→ Data for processing
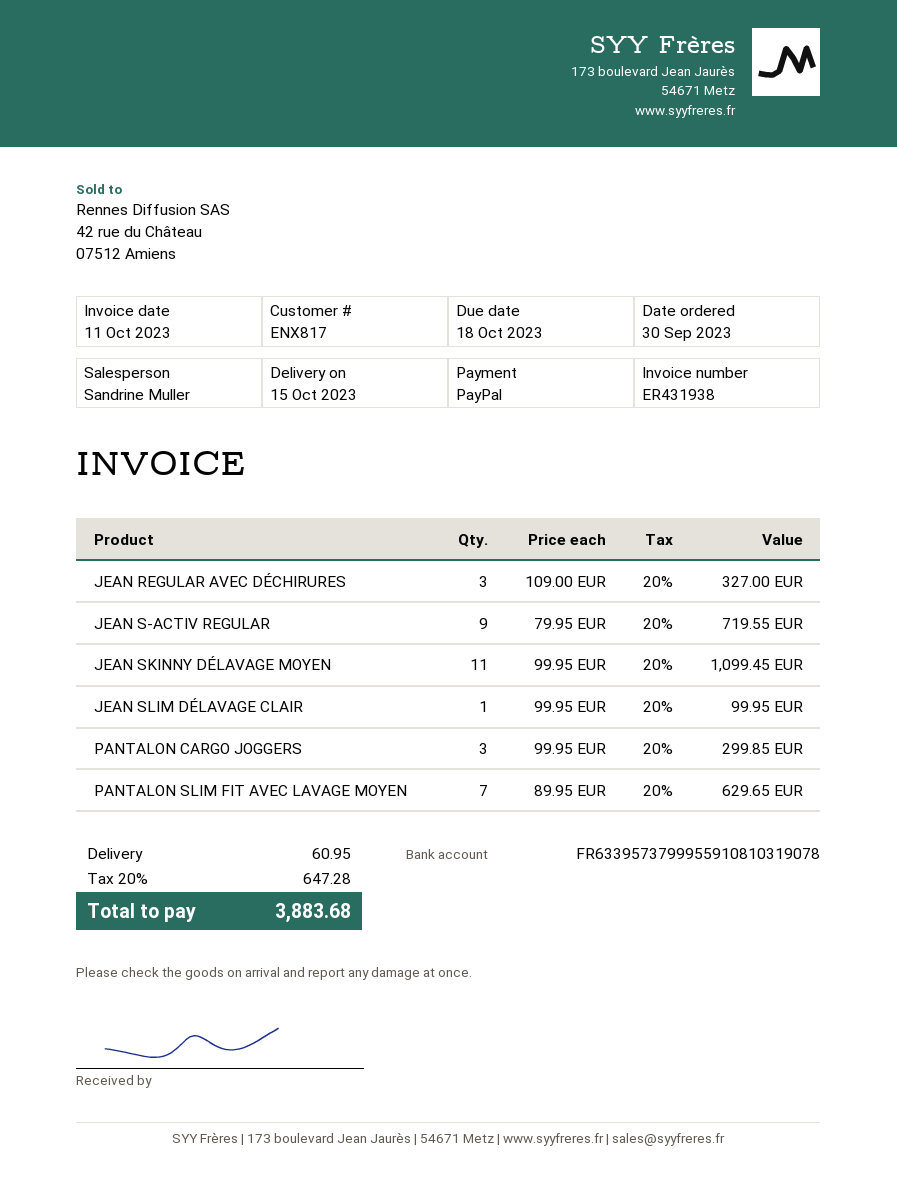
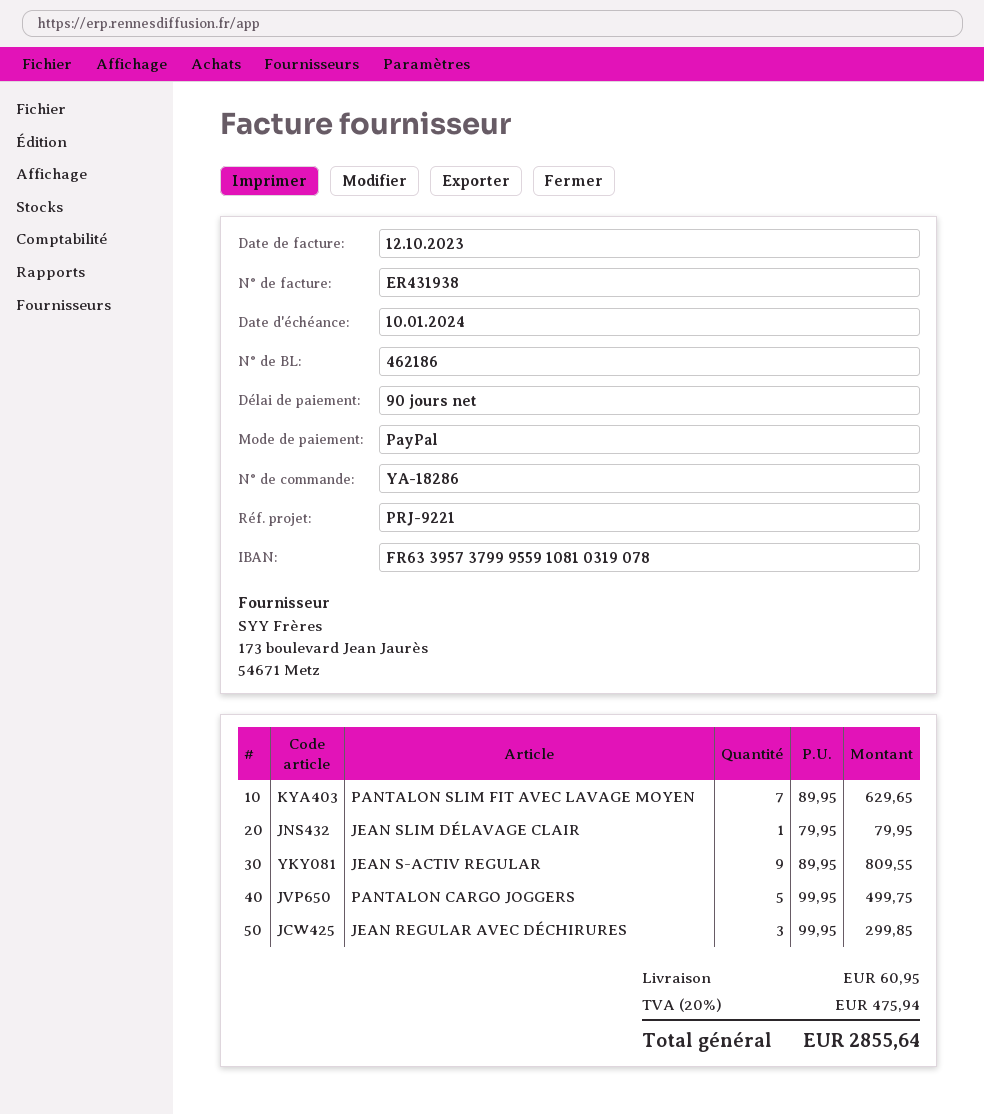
invoice date: 2023-10-11 -> 2023-10-12
due date: 2023-10-18 -> 2024-01-10
JEAN REGULAR AVEC DÉCHIRURES: 3 x 109.00 = 327.00 -> 3 x 99.95 = 299.85
JEAN S-ACTIV REGULAR: 9 x 79.95 = 719.55 -> 9 x 89.95 = 809.55
JEAN SKINNY DÉLAVAGE MOYEN: 11 x 99.95 = 1099.45 -> none
JEAN SLIM DÉLAVAGE CLAIR: 1 x 99.95 = 99.95 -> 1 x 79.95 = 79.95
PANTALON CARGO JOGGERS: 3 x 99.95 = 299.85 -> 5 x 99.95 = 499.75
tax: 20% = 647.28 -> 20% = 475.94
total: 3883.68 -> 2855.64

→ Goal of the exercise
List every line from the entries above in which "DÉLAVAGE" appears.

→ Reply
JEAN SKINNY DÉLAVAGE MOYEN: 11 x 99.95 = 1099.45 -> none
JEAN SLIM DÉLAVAGE CLAIR: 1 x 99.95 = 99.95 -> 1 x 79.95 = 79.95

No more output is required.